── Input material ──

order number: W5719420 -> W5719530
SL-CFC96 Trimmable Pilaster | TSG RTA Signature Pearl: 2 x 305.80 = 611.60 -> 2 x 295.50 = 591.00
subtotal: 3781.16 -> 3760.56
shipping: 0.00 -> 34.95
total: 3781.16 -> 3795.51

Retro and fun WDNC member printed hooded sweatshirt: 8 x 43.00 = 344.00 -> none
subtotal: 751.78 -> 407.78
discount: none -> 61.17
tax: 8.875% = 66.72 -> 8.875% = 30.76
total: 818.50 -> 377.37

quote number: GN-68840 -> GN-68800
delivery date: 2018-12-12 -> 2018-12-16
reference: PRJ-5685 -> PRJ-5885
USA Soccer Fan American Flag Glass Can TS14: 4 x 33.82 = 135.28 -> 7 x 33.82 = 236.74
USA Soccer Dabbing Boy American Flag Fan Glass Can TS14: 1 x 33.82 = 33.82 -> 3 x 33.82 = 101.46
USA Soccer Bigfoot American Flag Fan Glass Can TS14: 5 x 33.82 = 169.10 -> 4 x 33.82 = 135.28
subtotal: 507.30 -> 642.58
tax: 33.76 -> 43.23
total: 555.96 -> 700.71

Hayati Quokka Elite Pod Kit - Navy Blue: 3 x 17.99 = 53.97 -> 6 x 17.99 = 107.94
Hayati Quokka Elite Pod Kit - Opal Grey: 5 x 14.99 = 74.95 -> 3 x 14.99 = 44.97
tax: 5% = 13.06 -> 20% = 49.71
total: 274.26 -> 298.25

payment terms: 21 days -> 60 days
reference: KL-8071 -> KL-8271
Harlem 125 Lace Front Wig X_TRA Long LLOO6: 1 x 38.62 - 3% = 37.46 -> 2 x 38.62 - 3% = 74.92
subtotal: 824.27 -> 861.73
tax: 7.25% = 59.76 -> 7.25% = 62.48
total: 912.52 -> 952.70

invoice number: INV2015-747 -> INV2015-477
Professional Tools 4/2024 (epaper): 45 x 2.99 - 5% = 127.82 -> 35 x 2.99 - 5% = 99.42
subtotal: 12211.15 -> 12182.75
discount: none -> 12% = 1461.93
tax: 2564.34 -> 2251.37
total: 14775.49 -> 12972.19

───

(Task details): All lines above from the one with "delivery date: 2018-12-12 -> 2018-12-16" to the one with "Hayati Quokka Elite Pod Kit - Opal", inclusive, should be copied exactly, and no other lines.

(Result):
delivery date: 2018-12-12 -> 2018-12-16
reference: PRJ-5685 -> PRJ-5885
USA Soccer Fan American Flag Glass Can TS14: 4 x 33.82 = 135.28 -> 7 x 33.82 = 236.74
USA Soccer Dabbing Boy American Flag Fan Glass Can TS14: 1 x 33.82 = 33.82 -> 3 x 33.82 = 101.46
USA Soccer Bigfoot American Flag Fan Glass Can TS14: 5 x 33.82 = 169.10 -> 4 x 33.82 = 135.28
subtotal: 507.30 -> 642.58
tax: 33.76 -> 43.23
total: 555.96 -> 700.71

Hayati Quokka Elite Pod Kit - Navy Blue: 3 x 17.99 = 53.97 -> 6 x 17.99 = 107.94
Hayati Quokka Elite Pod Kit - Opal Grey: 5 x 14.99 = 74.95 -> 3 x 14.99 = 44.97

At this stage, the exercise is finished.